# [Activity]
Reproduce every record exactly as it appears, but not the pictures.

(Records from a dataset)
○ ○ ○ ○ ○
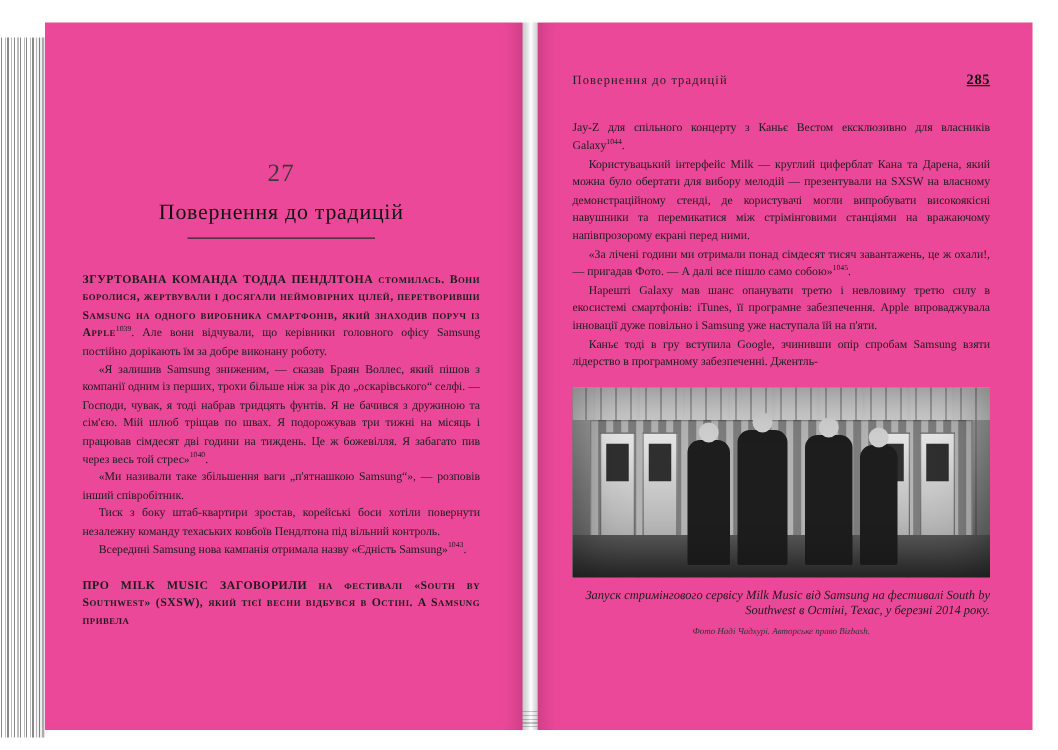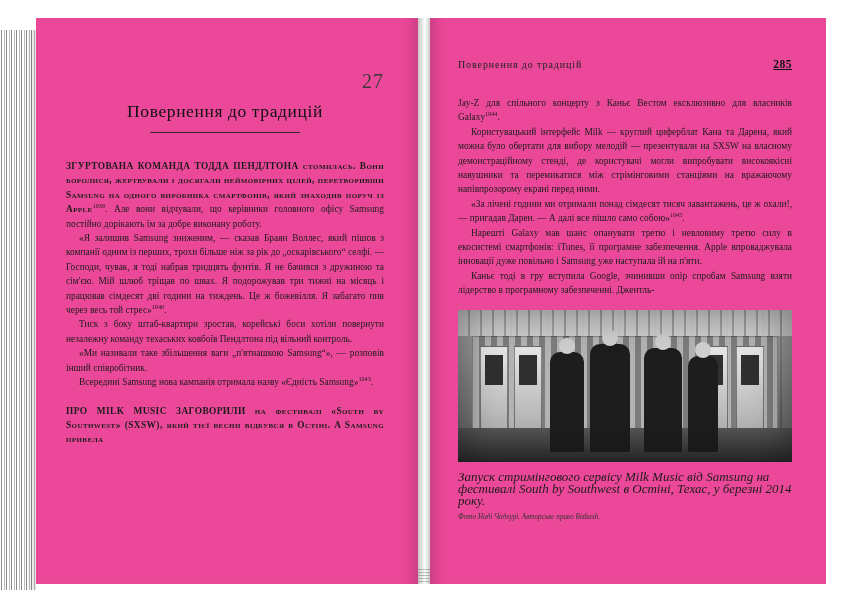--- a/index.html
+++ b/index.html
@@ -84,24 +84,25 @@
       rgba(0,0,0,.20) 100%);
   }
   .page-right {
     width: 396px;
     padding: 40px 34px 40px 28px;
     box-shadow: inset 14px 0 18px -14px rgba(0,0,0,.25);
   }
 
   
   .chapter-number {
-    text-align: right;
+    text-align: center;
     font-size: 20px;
     letter-spacing: 1px;
     color: #3a3a3a;
+    margin-top: 58px;
     margin-bottom: 8px;
   }
   .chapter-title {
     text-align: center;
     font-size: 17.5px;
     letter-spacing: .6px;
     color: #111;
     margin: 0 0 6px 0;
     font-weight: normal;
   }
@@ -236,30 +237,31 @@
     background: #d9cdbf;
   }
   .p2:before { background: #3b3b3b; }
   .p4:before { background: #cbbfb2; }
   .photo .vignette {
     position: absolute; inset: 0;
     box-shadow: inset 0 0 40px rgba(0,0,0,.45);
   }
   .caption {
     margin-top: 9px;
-    font-size: 13px;
+    font-size: 10px;
     line-height: 12px;
-    text-align: left;
+    text-align: right;
     font-style: italic;
     color: #1c1c1c;
   }
   .credit {
     margin-top: 5px;
     font-size: 7.2px;
     line-height: 10px;
+    text-align: center;
     font-style: italic;
     color: #333;
   }
 </style>
 </head>
 <body>
 
 <div class="book">
 
   <div class="edge-left"></div>
@@ -269,41 +271,41 @@
 
     <div class="page page-left">
 
       <div class="chapter-number">27</div>
       <h1 class="chapter-title">Повернення до традицій</h1>
       <div class="rule"></div>
 
       <div class="body-text">
         <p class="noindent"><span class="smallcaps">ЗГУРТОВАНА КОМАНДА ТОДДА ПЕНДЛТОНА стомилась. Вони боролися, жертвували і досягали неймовірних цілей, перетворивши Samsung на одного виробника смартфонів, який знаходив поруч із Apple</span><sup>1039</sup>. Але вони відчували, що керівники головного офісу Samsung постійно дорікають їм за добре виконану роботу.</p>
         <p><span>«Я залишив Samsung зниженим, — сказав Браян Воллес, який пішов з компанії одним із перших, трохи більше ніж за рік до „оскарівського“ селфі. — Господи, чувак, я тоді набрав тридцять фунтів. Я не бачився з дружиною та сім'єю. Мій шлюб тріщав по швах. Я подорожував три тижні на місяць і працював сімдесят дві години на тиждень. Це ж божевілля. Я забагато пив через весь той стрес»</span><sup>1040</sup>.</p>
+        <p><span>«Ми називали таке збільшення ваги „п'ятнашкою Samsung“», — розповів інший співробітник.</span></p>
         <p><span>Тиск з боку штаб-квартири зростав, корейські боси хотіли повернути незалежну команду техаських ковбоїв Пендлтона під вільний контроль.</span></p>
-        <p><span>«Ми називали таке збільшення ваги „п'ятнашкою Samsung“», — розповів інший співробітник.</span></p>
         <p><span>Всередині Samsung нова кампанія отримала назву «Єдність Samsung»</span><sup>1043</sup>.</p>
         <div class="gap"></div>
         <p class="noindent"><span class="smallcaps">ПРО MILK MUSIC ЗАГОВОРИЛИ на фестивалі «South by Southwest» (SXSW), який тієї весни відбувся в Остіні. A Samsung привела</span></p>
       </div>
     </div>
 
     <div class="gutter"></div>
 
     <div class="page page-right">
 
       <div class="running-head">
         <span class="running-title">Повернення до традицій</span>
         <span class="folio">285</span>
       </div>
 
       <div class="body-text">
         <p class="noindent"><span>Jay-Z для спільного концерту з Каньє Вестом ексклюзивно для власників Galaxy</span><sup>1044</sup>.</p>
         <p><span>Користувацький інтерфейс Milk — круглий циферблат Кана та Дарена, який можна було обертати для вибору мелодій — презентували на SXSW на власному демонстраційному стенді, де користувачі могли випробувати високоякісні навушники та перемикатися між стрімінговими станціями на вражаючому напівпрозорому екрані перед ними.</span></p>
-        <p><span>«За лічені години ми отримали понад сімдесят тисяч завантажень, це ж охали!, — пригадав Дарен. — А далі все пішло само собою»</span><sup>1045</sup>.</p>
+        <p><span>«За лічені години ми отримали понад сімдесят тисяч завантажень, це ж охали!, — пригадав Фото. — А далі все пішло само собою»</span><sup>1045</sup>.</p>
         <p><span>Нарешті Galaxy мав шанс опанувати третю і невловиму третю силу в екосистемі смартфонів: iTunes, її програмне забезпечення. Apple впроваджувала інновації дуже повільно і Samsung уже наступала їй на п'яти.</span></p>
         <p><span>Каньє тоді в гру вступила Google, зчинивши опір спробам Samsung взяти лідерство в програмному забезпеченні. Джентль-</span></p>
       </div>
 
       <div class="figure">
         <div class="photo">
           <div class="bg"></div>
           <div class="ceiling"></div>
           <div class="backwall"></div>
           <div class="kiosk k1"></div>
○ ○ ○ ○ ○
# [Solution for this exercise]
--- a/index.html
+++ b/index.html
@@ -84,24 +84,25 @@
       rgba(0,0,0,.20) 100%);
   }
   .page-right {
     width: 396px;
     padding: 40px 34px 40px 28px;
     box-shadow: inset 14px 0 18px -14px rgba(0,0,0,.25);
   }
 
   
   .chapter-number {
-    text-align: right;
+    text-align: center;
     font-size: 20px;
     letter-spacing: 1px;
     color: #3a3a3a;
+    margin-top: 58px;
     margin-bottom: 8px;
   }
   .chapter-title {
     text-align: center;
     font-size: 17.5px;
     letter-spacing: .6px;
     color: #111;
     margin: 0 0 6px 0;
     font-weight: normal;
   }
@@ -236,30 +237,31 @@
     background: #d9cdbf;
   }
   .p2:before { background: #3b3b3b; }
   .p4:before { background: #cbbfb2; }
   .photo .vignette {
     position: absolute; inset: 0;
     box-shadow: inset 0 0 40px rgba(0,0,0,.45);
   }
   .caption {
     margin-top: 9px;
-    font-size: 13px;
+    font-size: 10px;
     line-height: 12px;
-    text-align: left;
+    text-align: right;
     font-style: italic;
     color: #1c1c1c;
   }
   .credit {
     margin-top: 5px;
     font-size: 7.2px;
     line-height: 10px;
+    text-align: center;
     font-style: italic;
     color: #333;
   }
 </style>
 </head>
 <body>
 
 <div class="book">
 
   <div class="edge-left"></div>
@@ -269,41 +271,41 @@
 
     <div class="page page-left">
 
       <div class="chapter-number">27</div>
       <h1 class="chapter-title">Повернення до традицій</h1>
       <div class="rule"></div>
 
       <div class="body-text">
         <p class="noindent"><span class="smallcaps">ЗГУРТОВАНА КОМАНДА ТОДДА ПЕНДЛТОНА стомилась. Вони боролися, жертвували і досягали неймовірних цілей, перетворивши Samsung на одного виробника смартфонів, який знаходив поруч із Apple</span><sup>1039</sup>. Але вони відчували, що керівники головного офісу Samsung постійно дорікають їм за добре виконану роботу.</p>
         <p><span>«Я залишив Samsung зниженим, — сказав Браян Воллес, який пішов з компанії одним із перших, трохи більше ніж за рік до „оскарівського“ селфі. — Господи, чувак, я тоді набрав тридцять фунтів. Я не бачився з дружиною та сім'єю. Мій шлюб тріщав по швах. Я подорожував три тижні на місяць і працював сімдесят дві години на тиждень. Це ж божевілля. Я забагато пив через весь той стрес»</span><sup>1040</sup>.</p>
+        <p><span>«Ми називали таке збільшення ваги „п'ятнашкою Samsung“», — розповів інший співробітник.</span></p>
         <p><span>Тиск з боку штаб-квартири зростав, корейські боси хотіли повернути незалежну команду техаських ковбоїв Пендлтона під вільний контроль.</span></p>
-        <p><span>«Ми називали таке збільшення ваги „п'ятнашкою Samsung“», — розповів інший співробітник.</span></p>
         <p><span>Всередині Samsung нова кампанія отримала назву «Єдність Samsung»</span><sup>1043</sup>.</p>
         <div class="gap"></div>
         <p class="noindent"><span class="smallcaps">ПРО MILK MUSIC ЗАГОВОРИЛИ на фестивалі «South by Southwest» (SXSW), який тієї весни відбувся в Остіні. A Samsung привела</span></p>
       </div>
     </div>
 
     <div class="gutter"></div>
 
     <div class="page page-right">
 
       <div class="running-head">
         <span class="running-title">Повернення до традицій</span>
         <span class="folio">285</span>
       </div>
 
       <div class="body-text">
         <p class="noindent"><span>Jay-Z для спільного концерту з Каньє Вестом ексклюзивно для власників Galaxy</span><sup>1044</sup>.</p>
         <p><span>Користувацький інтерфейс Milk — круглий циферблат Кана та Дарена, який можна було обертати для вибору мелодій — презентували на SXSW на власному демонстраційному стенді, де користувачі могли випробувати високоякісні навушники та перемикатися між стрімінговими станціями на вражаючому напівпрозорому екрані перед ними.</span></p>
-        <p><span>«За лічені години ми отримали понад сімдесят тисяч завантажень, це ж охали!, — пригадав Дарен. — А далі все пішло само собою»</span><sup>1045</sup>.</p>
+        <p><span>«За лічені години ми отримали понад сімдесят тисяч завантажень, це ж охали!, — пригадав Фото. — А далі все пішло само собою»</span><sup>1045</sup>.</p>
         <p><span>Нарешті Galaxy мав шанс опанувати третю і невловиму третю силу в екосистемі смартфонів: iTunes, її програмне забезпечення. Apple впроваджувала інновації дуже повільно і Samsung уже наступала їй на п'яти.</span></p>
         <p><span>Каньє тоді в гру вступила Google, зчинивши опір спробам Samsung взяти лідерство в програмному забезпеченні. Джентль-</span></p>
       </div>
 
       <div class="figure">
         <div class="photo">
           <div class="bg"></div>
           <div class="ceiling"></div>
           <div class="backwall"></div>
           <div class="kiosk k1"></div>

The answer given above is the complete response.